Some direct probing and testing, however, revealed that regular programs don't use more than about 256 bytes of stack, and i don't remember having any explicitly recursive implementations of things like quicksort, or local variables of epic sizes.

However, reducing stack to 1024 bytes causes total crashes at startup, and i grew it progressively up to 64 Kb, where things started to act normally. Thus, 256Kb seems to be actually a good figure with about 4 times of redundancy.

So, what kinds of stack sizes make sense and for what reasons, as you do think?

Posted: **Tue Jul 06, 2010 1:58 pm**

I think that it's smartest to use 4K paging for userspace apps. So the stack should be a multiple of 4K. You will need one extra 4K of virtual memory space allocated as a "guard page" to check for page faults. So for virtual memory space efficiency, I think 12K to 16K is wisest, plus the initial guard page.

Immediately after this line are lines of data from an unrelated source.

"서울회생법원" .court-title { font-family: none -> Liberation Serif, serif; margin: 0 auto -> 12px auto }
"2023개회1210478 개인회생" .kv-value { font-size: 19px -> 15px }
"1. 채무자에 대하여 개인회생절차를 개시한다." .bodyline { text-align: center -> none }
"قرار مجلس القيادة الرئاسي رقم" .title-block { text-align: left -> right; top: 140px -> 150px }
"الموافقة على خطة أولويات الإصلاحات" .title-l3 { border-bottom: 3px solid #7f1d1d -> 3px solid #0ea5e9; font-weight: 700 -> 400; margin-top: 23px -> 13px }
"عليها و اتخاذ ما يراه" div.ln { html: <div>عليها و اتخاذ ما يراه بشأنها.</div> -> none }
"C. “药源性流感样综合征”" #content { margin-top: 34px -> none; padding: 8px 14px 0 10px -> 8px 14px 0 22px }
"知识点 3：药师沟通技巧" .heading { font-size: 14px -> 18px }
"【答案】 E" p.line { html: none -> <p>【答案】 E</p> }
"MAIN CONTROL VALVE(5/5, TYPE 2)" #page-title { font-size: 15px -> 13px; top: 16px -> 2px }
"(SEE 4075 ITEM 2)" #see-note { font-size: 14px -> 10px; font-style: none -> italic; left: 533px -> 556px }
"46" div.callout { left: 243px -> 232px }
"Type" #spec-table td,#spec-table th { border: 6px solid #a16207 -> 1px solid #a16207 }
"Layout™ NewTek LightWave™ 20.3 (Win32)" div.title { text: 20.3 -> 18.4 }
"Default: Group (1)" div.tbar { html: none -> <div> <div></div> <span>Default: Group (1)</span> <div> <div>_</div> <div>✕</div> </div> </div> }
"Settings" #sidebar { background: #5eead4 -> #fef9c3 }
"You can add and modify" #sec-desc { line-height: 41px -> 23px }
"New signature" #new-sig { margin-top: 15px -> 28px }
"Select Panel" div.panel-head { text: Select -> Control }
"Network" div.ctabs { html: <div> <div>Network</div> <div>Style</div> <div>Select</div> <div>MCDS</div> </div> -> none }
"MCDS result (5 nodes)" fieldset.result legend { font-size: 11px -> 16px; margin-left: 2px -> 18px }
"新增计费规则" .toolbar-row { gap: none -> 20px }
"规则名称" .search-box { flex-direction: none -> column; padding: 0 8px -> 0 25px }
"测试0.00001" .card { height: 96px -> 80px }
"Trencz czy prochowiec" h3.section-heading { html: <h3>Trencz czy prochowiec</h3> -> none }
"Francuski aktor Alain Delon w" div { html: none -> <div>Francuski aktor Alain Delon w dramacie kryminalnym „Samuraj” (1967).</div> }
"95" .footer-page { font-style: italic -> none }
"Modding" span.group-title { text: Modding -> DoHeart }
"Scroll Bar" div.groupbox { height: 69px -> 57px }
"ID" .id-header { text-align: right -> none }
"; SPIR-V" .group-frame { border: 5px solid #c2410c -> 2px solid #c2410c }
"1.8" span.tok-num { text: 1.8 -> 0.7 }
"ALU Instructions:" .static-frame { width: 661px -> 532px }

Then, I think that on-demand allocation according to this algorithm is brilliant (see senaus' post, halfway down):
http://forum.osdev.org/viewtopic.php?f=15&t=14917

But, as you say, any application that is not using a clever recursion scheme but still uses more than 4K of stack space either has terrible design problems, or the userland API is buggy (system calls use too much stack), or the compiler is buggy. For your Windoze case, I'm sure it's the API.

Posted: **Tue Jul 06, 2010 2:11 pm**

I have an app here which easily chews through 80kb in one function call alone. Nothing drastic; just processes a huge data set on the stack. And why not - the data is useless after the function exits, because the parameters change each time through. Allocating the data on the heap would require tracking, growing and potentially shrinking the allocation as required, which is simply not worth it.

As I see it - especially on 64-bit operating systems - there is no reason not to by default allocate 1MB to the stack and potentially more.

Posted: **Tue Jul 06, 2010 3:22 pm**

Interesting.
In my OS case there was a decompression routine in one of the first programs loaded that held the buffers as local variables, consuming 45 Kb of stack.
With that slightly altered, everything works nicely with as little as 7Kb of stack per process.

I see the point, the more stack space there is, the more flexibility the application programmer will have in his ways.
The idea with paging-extensible stack is pretty interesting, but not without some address space shuffling.

I wonder if compiler can estimate the stack space the program will take statically (like local variables sizes summed together along non-recursive call graph for lower bound estimation), to pass down to the executable as some sort of a minimum, with user-defined linker parameters and kernel-defined minimum as other control mechanisms?

But, i guess, wasting a few Mb's out of hundreds is not such a big deal after all, and threads can be started with user-defined stack size.

Posted: **Tue Jul 06, 2010 3:37 pm**

In my case the compiler would have no clue how much stack would be use - that 80kB is all dynamically allocated, and the upper bound is something the compiler doesn't know.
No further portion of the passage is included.